Otter number 19 was delivered on 21st September 1954 as CF-EYY to Miron et Freres Ltee of
Montreal, a construction company. It was delivered on floats and based at St.Augustin near Montreal, being used to move construction crews in the bush country of Quebec. The company also operated a C-47 and a Canso. By 1957 'EYY had joined the fleet of Wheeler Airlines of St.Jovite, Quebec. As well as using their fleet of Otters to support the northern DEW Line sites (as described in relation to Otter number 2), Wheeler also had Otters flying from its St.Jovite base to service the Quebec interior. The scene of operations at St.Jovite was Lac Ouimet, one of the many lakes in the Mont Tremblant Provincial Park region of the Laurentian Mountains, an area well known to sportsmen for its excellent hunting and fishing.

Here was located a 3,000 foot airstrip with hangarage and airport facilities, a seaplane dock and the Lac Ouimet Club, s sporting and recreational resort which functioned as the main base for Wheeler's network of fishing and hunting camps served by aircraft.

CF-EYY was based here, serving the Quebec bush.

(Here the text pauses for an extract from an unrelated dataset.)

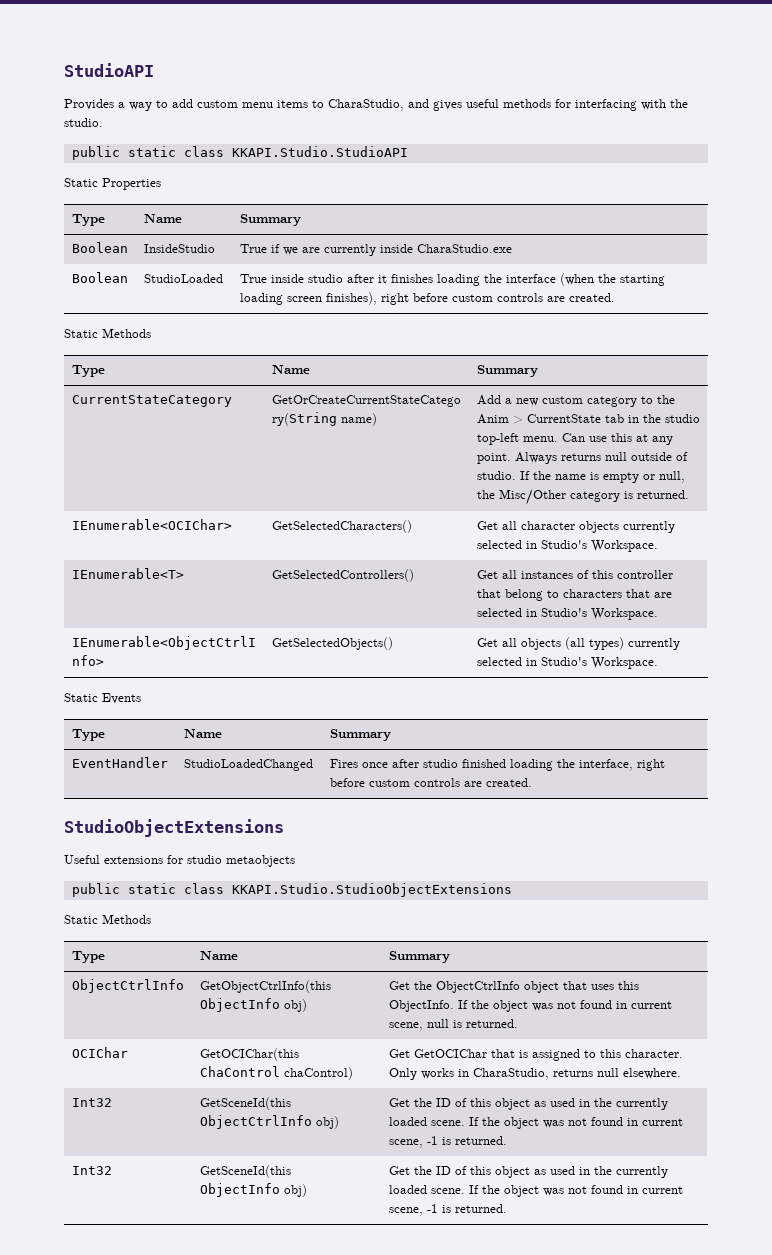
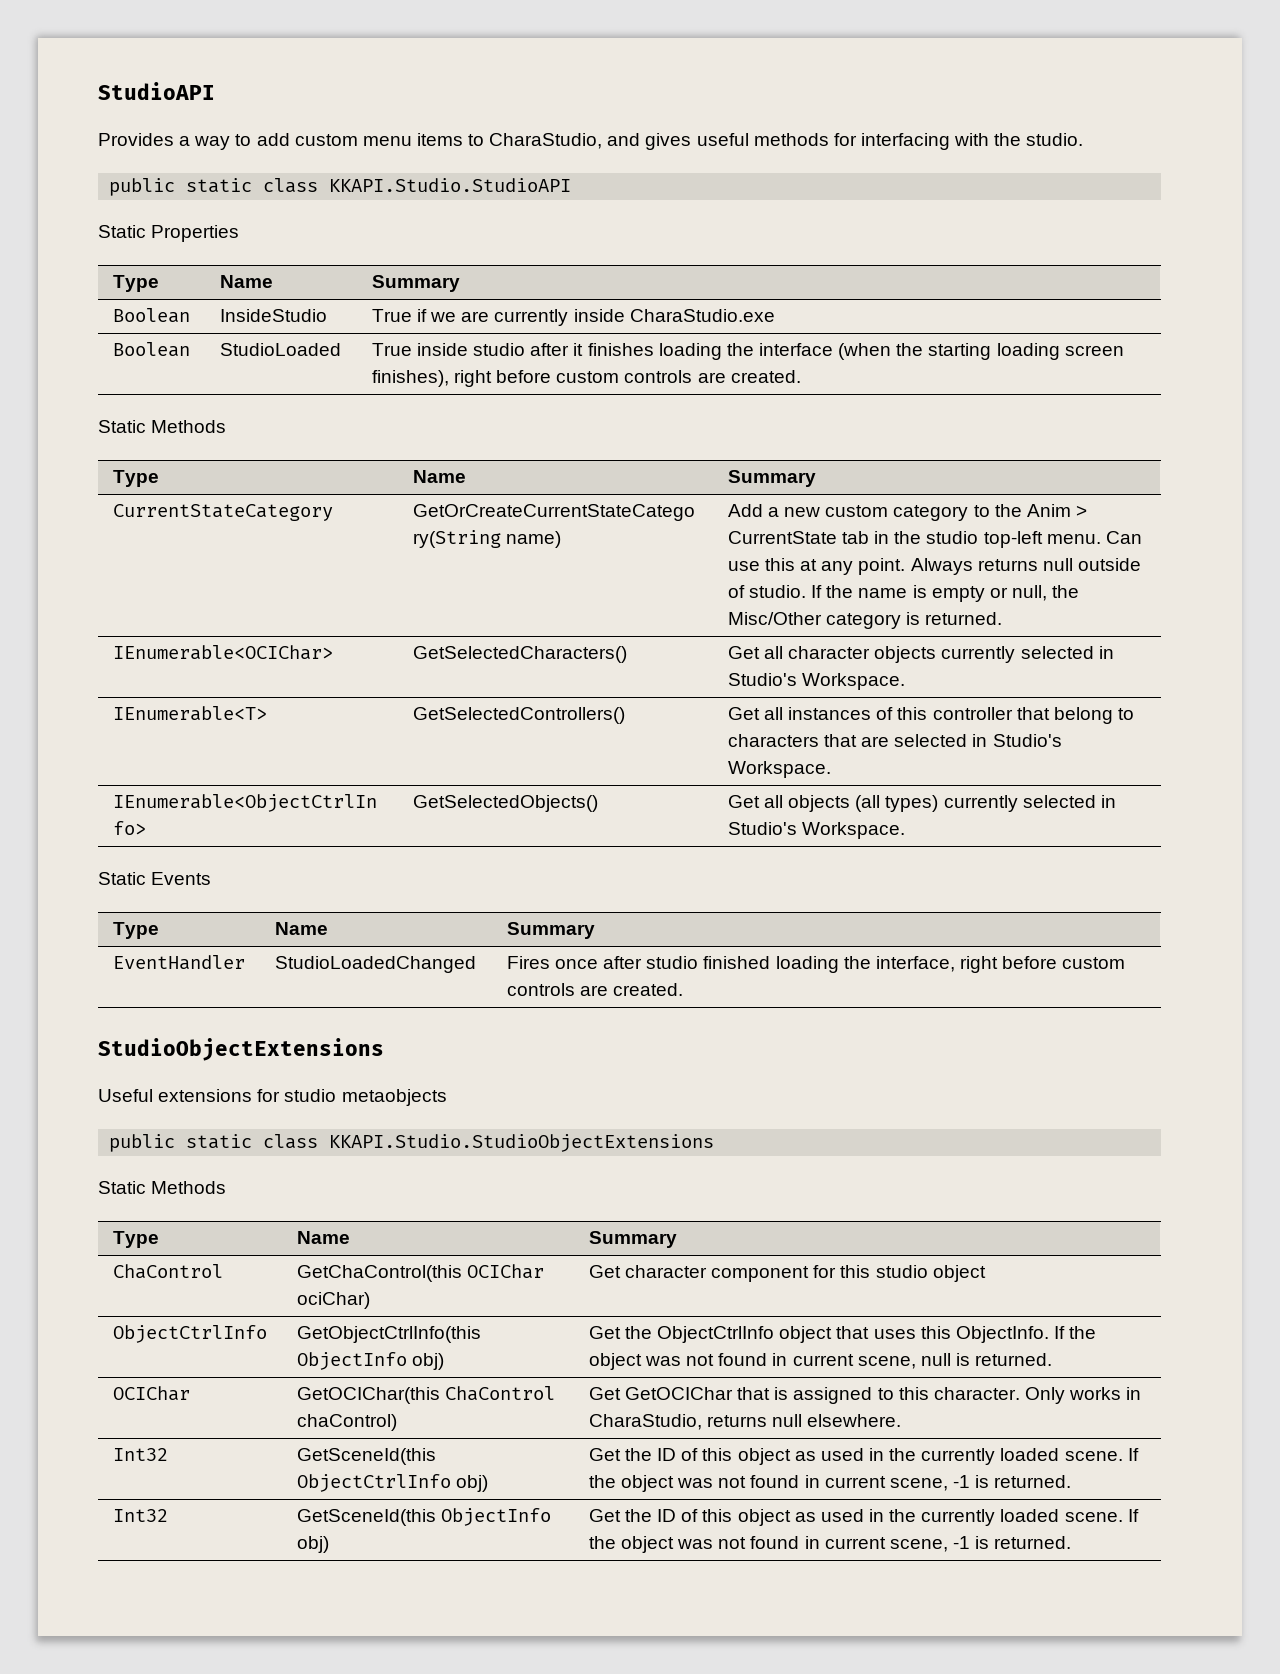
(450, 957) none -> [112,1264,223,1279] [296,1264,545,1282] [296,1292,370,1309] [588,1265,986,1282] // ChaControl | GetChaControl(this OCIChar ociChar) | Get character component for this studio object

Hunting and fishing trips (to as far away as James Bay, where goose hunting camps were located), fire patrols, survey and exploration work, sightseeing flights and general charter work formed the major part of the company's day to day operations for the Otter, as well as the company's Beavers and Norsemen. The Otter was used for the larger parties, but was also prized by hunters as a moose could be accommodated within its cabin.

In January 1960 EYY went to Austin Airways Ltd of Timmins, Ontario, on lease from Ray McLeod of Montreal. It then served the bush regions of Ontario, just as it had done before in Quebec. It returned to Quebec when acquired by A.Fecteau Transport Aerien of Senneterre and by 1970 had joined the fleet of another Quebec operator, Northern Wings Ltd (Les Ailes du Nord) based at Sept Iles. This company was the main operator serving the small communities along the North Shore of the Gulf of St.Lawrence. A subsidiary of Quebecair, it included Otters in its fleet throughout the 1960s/1970s, alongside DC-3s, Cansos, Beavers, Cessnas etc. Scheduled passenger and cargo services linked Havre St.Pierre, Natashquan, Kegaska, Gethsemanie, Harrington Harbour, La Tabitiere, Old Fort Bay, St.Paul, Blanc Sablon, Whalehead, St.Augustin, Riviere au Tonnere, Mingan and the base at Sept Iles. The Otters were also used on charters.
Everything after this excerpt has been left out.